- **YOUR INSTRUCTIONS**
Nothing but the lines from the one that contains "access_quality_check_manager | name: quality.check" through the end of the data should be reproduced, and each must match exactly.

- **Dataset items**
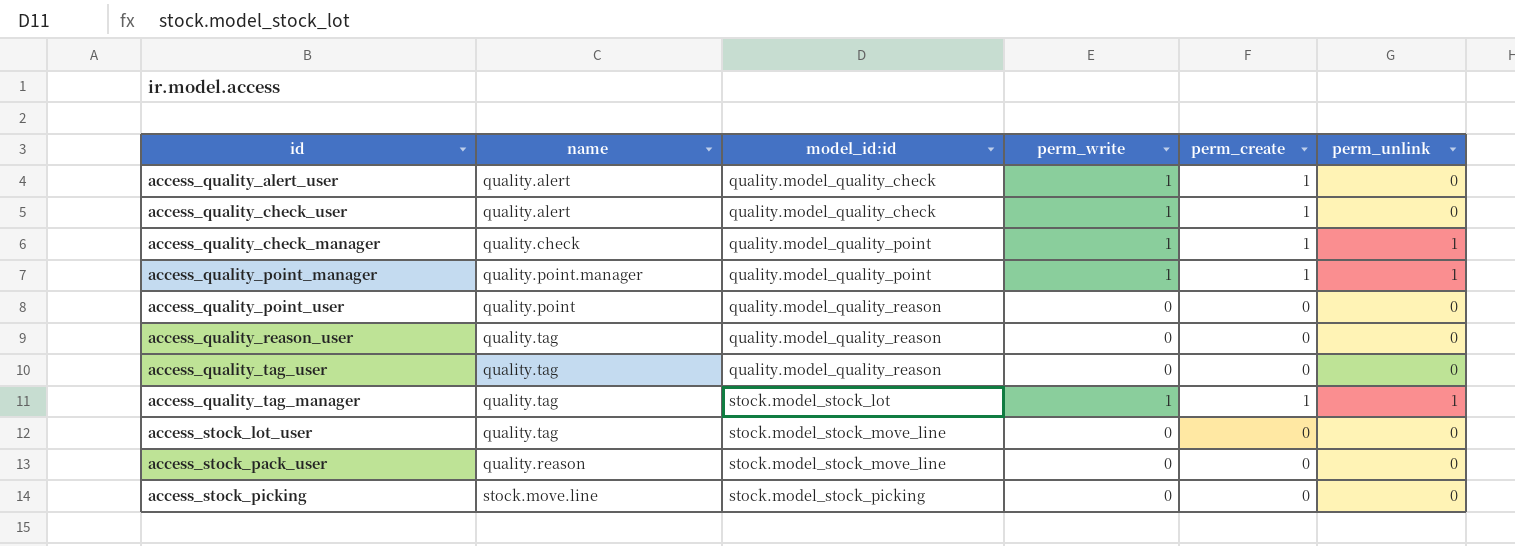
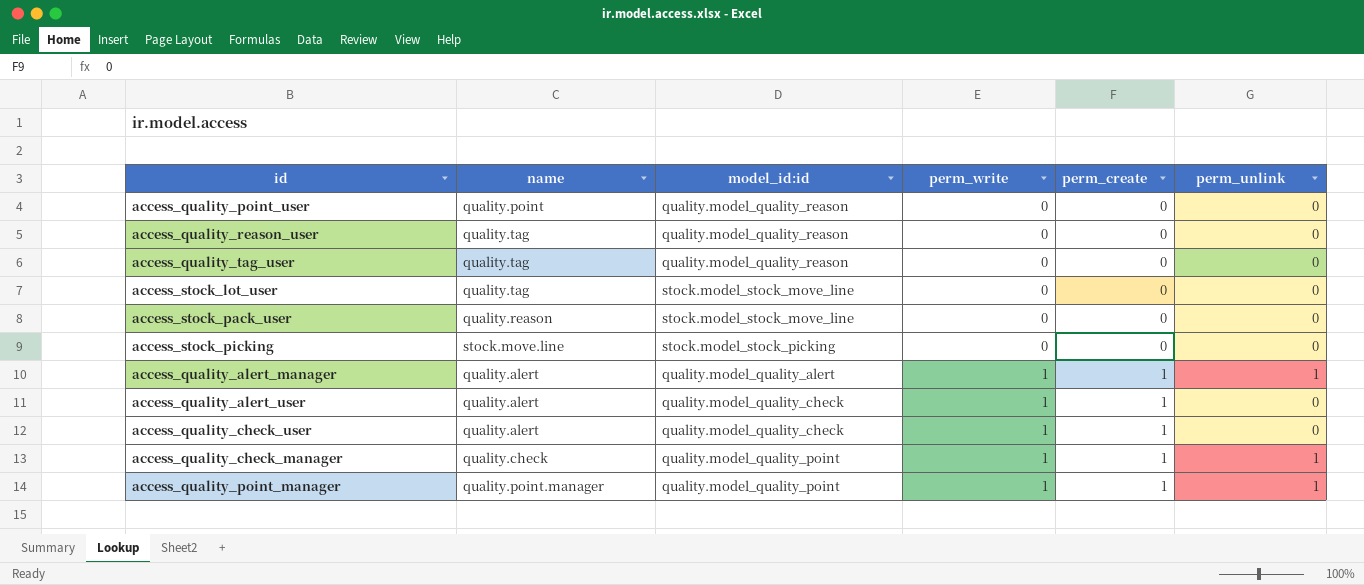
row order: model_id:id ascending -> perm_write ascending
row access_quality_tag_manager: quality.tag | stock.model_stock_lot | 1 | 1 | 1 -> none
row access_quality_alert_manager: none -> quality.alert | quality.model_quality_alert | 1 | 1 | 1

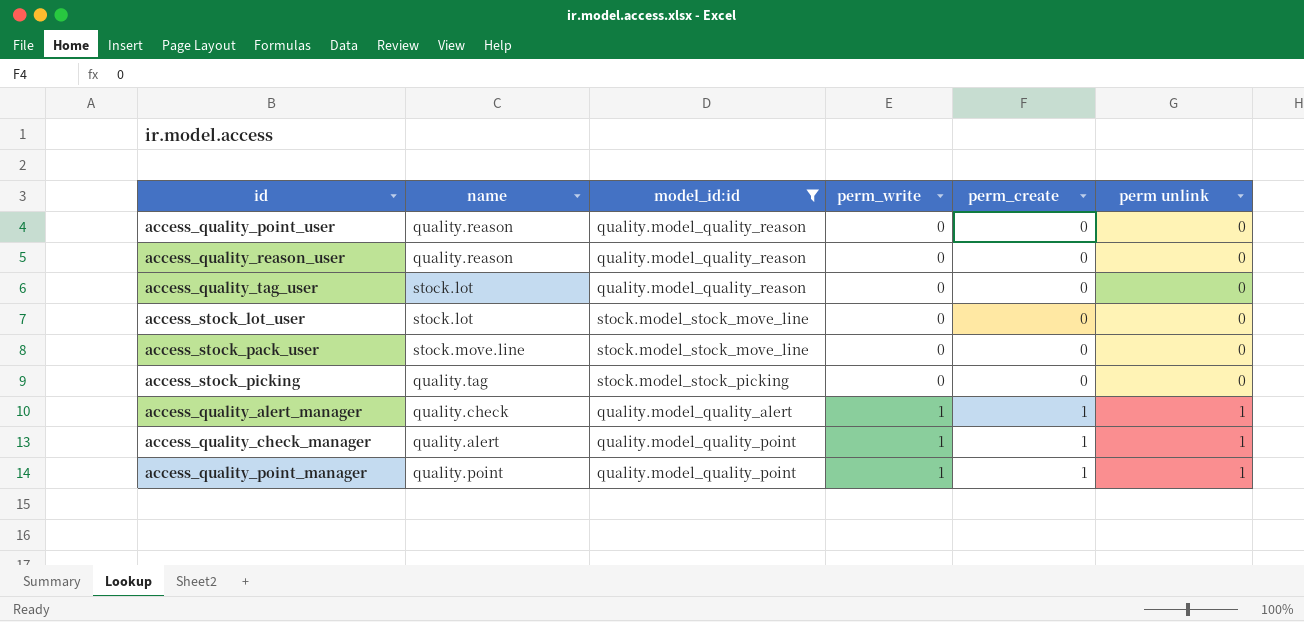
filter: none -> model_id:id != quality.model_quality_check
column name: perm_unlink -> perm unlink
access_quality_point_user | name: quality.point -> quality.reason
access_quality_reason_user | name: quality.tag -> quality.reason
access_quality_tag_user | name: quality.tag -> stock.lot
access_stock_lot_user | name: quality.tag -> stock.lot
access_stock_pack_user | name: quality.reason -> stock.move.line
access_stock_picking | name: stock.move.line -> quality.tag
access_quality_alert_manager | name: quality.alert -> quality.check
access_quality_check_manager | name: quality.check -> quality.alert
access_quality_point_manager | name: quality.point.manager -> quality.point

- **RESPONSE BOX**
access_quality_check_manager | name: quality.check -> quality.alert
access_quality_point_manager | name: quality.point.manager -> quality.point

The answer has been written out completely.